Trademark cut the ceremonial ribbon Tuesday at 1149 Periwinkle Way, on an island in dire need of new roofs more than a year after the devastating storm struck Sept. 28, 2022.
The new office opens just as roofing prices have started to stabilize, which should bring good news to current and future Trademark clients, CEO Tristan Starbird said.
“Right after the storm, the first email we received was from our suppliers,” Starbird said. “They told us the prices were going to go up at least 15 to 20% for our materials. Of course, we had to pass that on, but that was the reality.
“Then we fast forward 13 months. It’s very stable now. Costs have been very stable. I wouldn’t say they’ve gone down, but I would say we haven’t seen any increase across the board for the longest time since COVID. We were getting routine price increases month to month after COVID. And then the storm.”
The price stability has given Trademark Roofing a bit of a breather, Starbird said.
“This has been nice,” he said, “because we’ve been working seven days a week. It has slowed down the last three months in terms of demand, but there’s still a lot of work to be done.”

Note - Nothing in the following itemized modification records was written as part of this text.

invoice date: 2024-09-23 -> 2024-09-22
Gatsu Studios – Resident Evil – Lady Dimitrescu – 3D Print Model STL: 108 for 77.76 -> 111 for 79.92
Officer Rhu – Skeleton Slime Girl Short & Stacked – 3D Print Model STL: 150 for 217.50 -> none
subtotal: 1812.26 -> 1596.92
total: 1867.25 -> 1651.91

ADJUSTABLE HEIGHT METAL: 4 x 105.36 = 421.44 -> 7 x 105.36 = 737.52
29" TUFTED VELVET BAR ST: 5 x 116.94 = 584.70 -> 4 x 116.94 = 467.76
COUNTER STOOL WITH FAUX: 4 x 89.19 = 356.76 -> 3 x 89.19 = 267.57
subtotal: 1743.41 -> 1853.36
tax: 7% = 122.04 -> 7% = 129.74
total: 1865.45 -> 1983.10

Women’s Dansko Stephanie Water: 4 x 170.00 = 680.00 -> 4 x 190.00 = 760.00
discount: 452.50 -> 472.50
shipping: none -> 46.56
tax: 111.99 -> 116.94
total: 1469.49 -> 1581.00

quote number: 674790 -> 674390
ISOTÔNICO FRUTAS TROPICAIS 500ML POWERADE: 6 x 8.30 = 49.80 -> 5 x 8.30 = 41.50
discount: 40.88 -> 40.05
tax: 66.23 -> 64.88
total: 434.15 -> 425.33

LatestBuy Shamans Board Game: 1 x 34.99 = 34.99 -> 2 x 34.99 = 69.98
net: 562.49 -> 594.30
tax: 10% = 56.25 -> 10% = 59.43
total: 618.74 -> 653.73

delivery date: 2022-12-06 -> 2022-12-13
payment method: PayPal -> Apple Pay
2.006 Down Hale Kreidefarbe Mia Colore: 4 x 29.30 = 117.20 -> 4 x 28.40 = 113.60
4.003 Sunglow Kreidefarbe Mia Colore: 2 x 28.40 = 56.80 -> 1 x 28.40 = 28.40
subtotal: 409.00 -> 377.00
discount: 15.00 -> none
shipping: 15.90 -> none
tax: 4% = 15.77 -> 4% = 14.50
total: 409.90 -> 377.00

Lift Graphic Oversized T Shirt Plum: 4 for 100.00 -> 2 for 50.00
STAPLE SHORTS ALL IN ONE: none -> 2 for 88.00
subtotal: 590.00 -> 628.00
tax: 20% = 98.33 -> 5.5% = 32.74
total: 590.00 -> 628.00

Trademark recently completed a new roof at the Bubble Room restaurant on Captiva Island.
“Basically, we’ve been growing year over year. Pretty healthy, ever since,” said Starbird, who joined the company in 2018. When Indiana transplant Doug Littler founded Trademark, he had about 20 total employees. Now, he has about 20 employees staffing its offices and about 120 employees on its roofing crews.
“And then the storm happened,” Starbird said. “And so, part of our business model has been to figure out how to expand our reach and also improve our customer service. We feel like Sanibel and Captiva and then Fort Myers Beach—because they were so badly hit—need more help. There are still a lot of people waiting for insurance. They are still waiting for a ruling on the 50% rule.”
That accelerated Trademark’s efforts to establish an office on Sanibel.
“We wanted to grow there eventually,” Starbird said. “Then the storm kind of sped that plan up. After the storm, it became possible. And now we’re going to be able to use that as a hub to provide better service to everybody on the island. We’re already seeing a difference. Just telling people that we’re on the island, they’re already more trusting.
“We’re not storm chasers. We’re committed to that level of care and service. We feel like there are other opportunities in other places in the future.”